Content revision data:
========================================

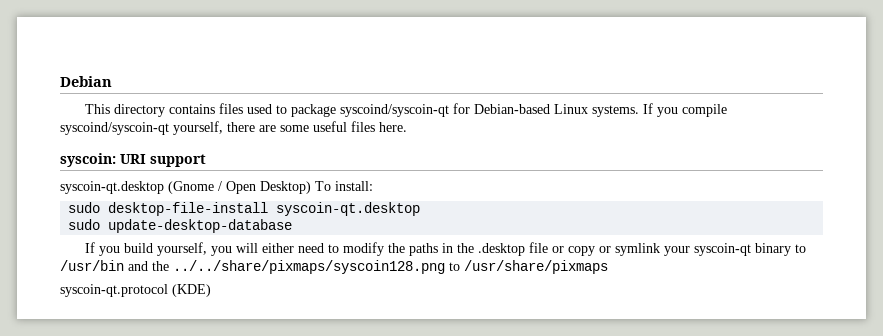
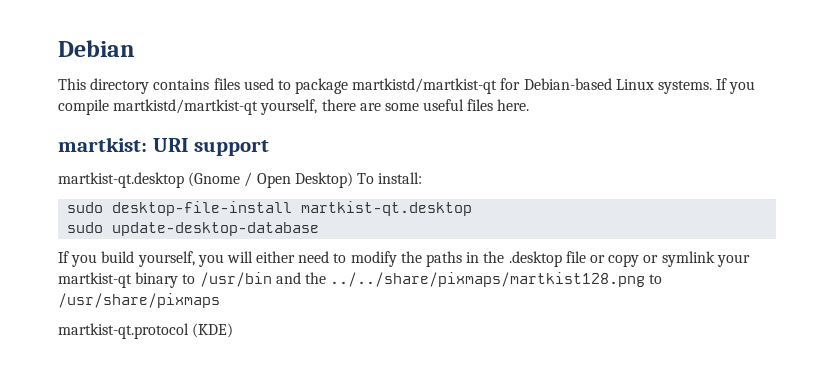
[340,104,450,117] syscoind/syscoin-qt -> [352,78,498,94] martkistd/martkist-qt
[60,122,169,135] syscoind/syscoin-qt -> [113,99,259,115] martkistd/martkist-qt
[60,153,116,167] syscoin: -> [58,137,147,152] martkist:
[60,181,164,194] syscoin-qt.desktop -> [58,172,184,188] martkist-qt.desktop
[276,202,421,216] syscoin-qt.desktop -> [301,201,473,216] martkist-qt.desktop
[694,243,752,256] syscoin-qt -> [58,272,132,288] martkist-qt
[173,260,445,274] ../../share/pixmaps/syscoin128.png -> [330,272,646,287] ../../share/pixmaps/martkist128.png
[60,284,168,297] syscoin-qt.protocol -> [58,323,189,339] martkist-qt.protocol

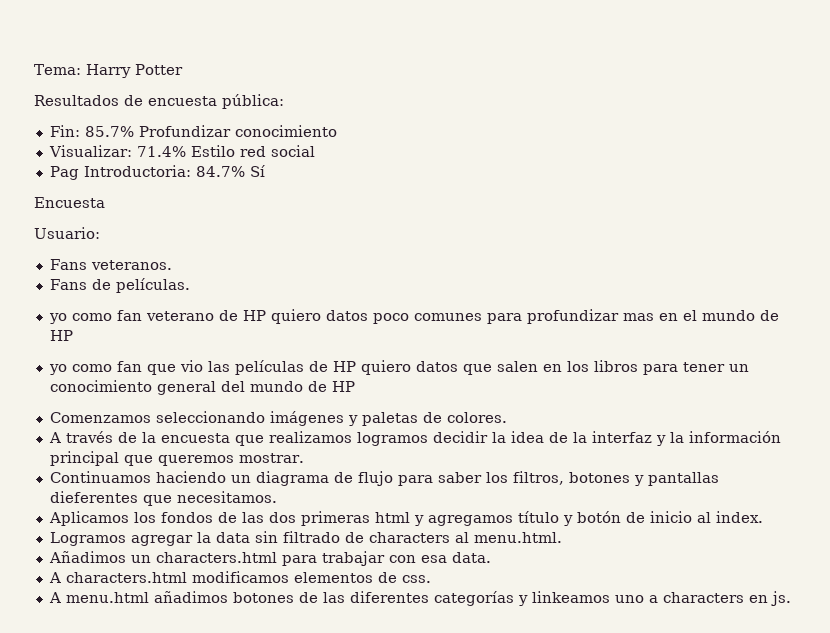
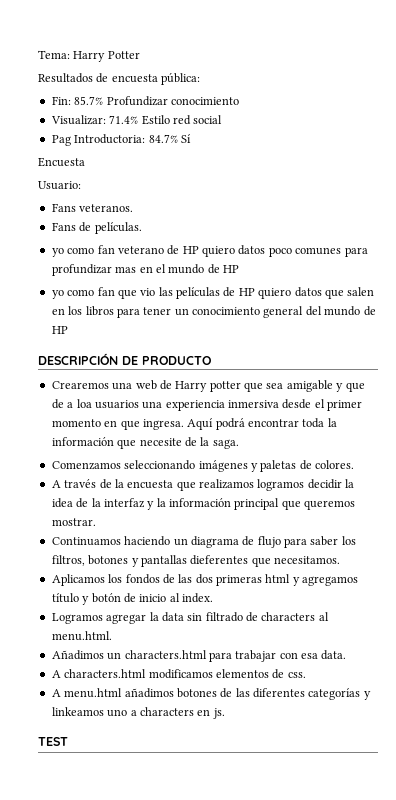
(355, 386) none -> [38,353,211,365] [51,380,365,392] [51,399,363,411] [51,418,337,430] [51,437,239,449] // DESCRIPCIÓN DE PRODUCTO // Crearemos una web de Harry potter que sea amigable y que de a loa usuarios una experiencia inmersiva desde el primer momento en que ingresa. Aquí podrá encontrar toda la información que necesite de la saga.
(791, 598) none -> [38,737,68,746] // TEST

========================================

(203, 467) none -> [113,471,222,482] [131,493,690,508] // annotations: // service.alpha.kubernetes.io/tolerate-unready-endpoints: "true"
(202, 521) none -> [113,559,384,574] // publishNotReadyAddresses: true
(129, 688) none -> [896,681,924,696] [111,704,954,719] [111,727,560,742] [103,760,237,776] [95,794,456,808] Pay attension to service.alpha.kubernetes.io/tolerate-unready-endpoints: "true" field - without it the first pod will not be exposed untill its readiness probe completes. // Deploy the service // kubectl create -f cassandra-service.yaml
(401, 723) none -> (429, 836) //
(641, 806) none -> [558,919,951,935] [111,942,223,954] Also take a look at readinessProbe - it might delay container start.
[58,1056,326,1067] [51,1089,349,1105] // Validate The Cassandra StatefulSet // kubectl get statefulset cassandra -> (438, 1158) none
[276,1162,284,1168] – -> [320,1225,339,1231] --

========================================

**Problem:** The lines to show are those in the data above that include "martkistd".

**Response to this task:**
[340,104,450,117] syscoind/syscoin-qt -> [352,78,498,94] martkistd/martkist-qt
[60,122,169,135] syscoind/syscoin-qt -> [113,99,259,115] martkistd/martkist-qt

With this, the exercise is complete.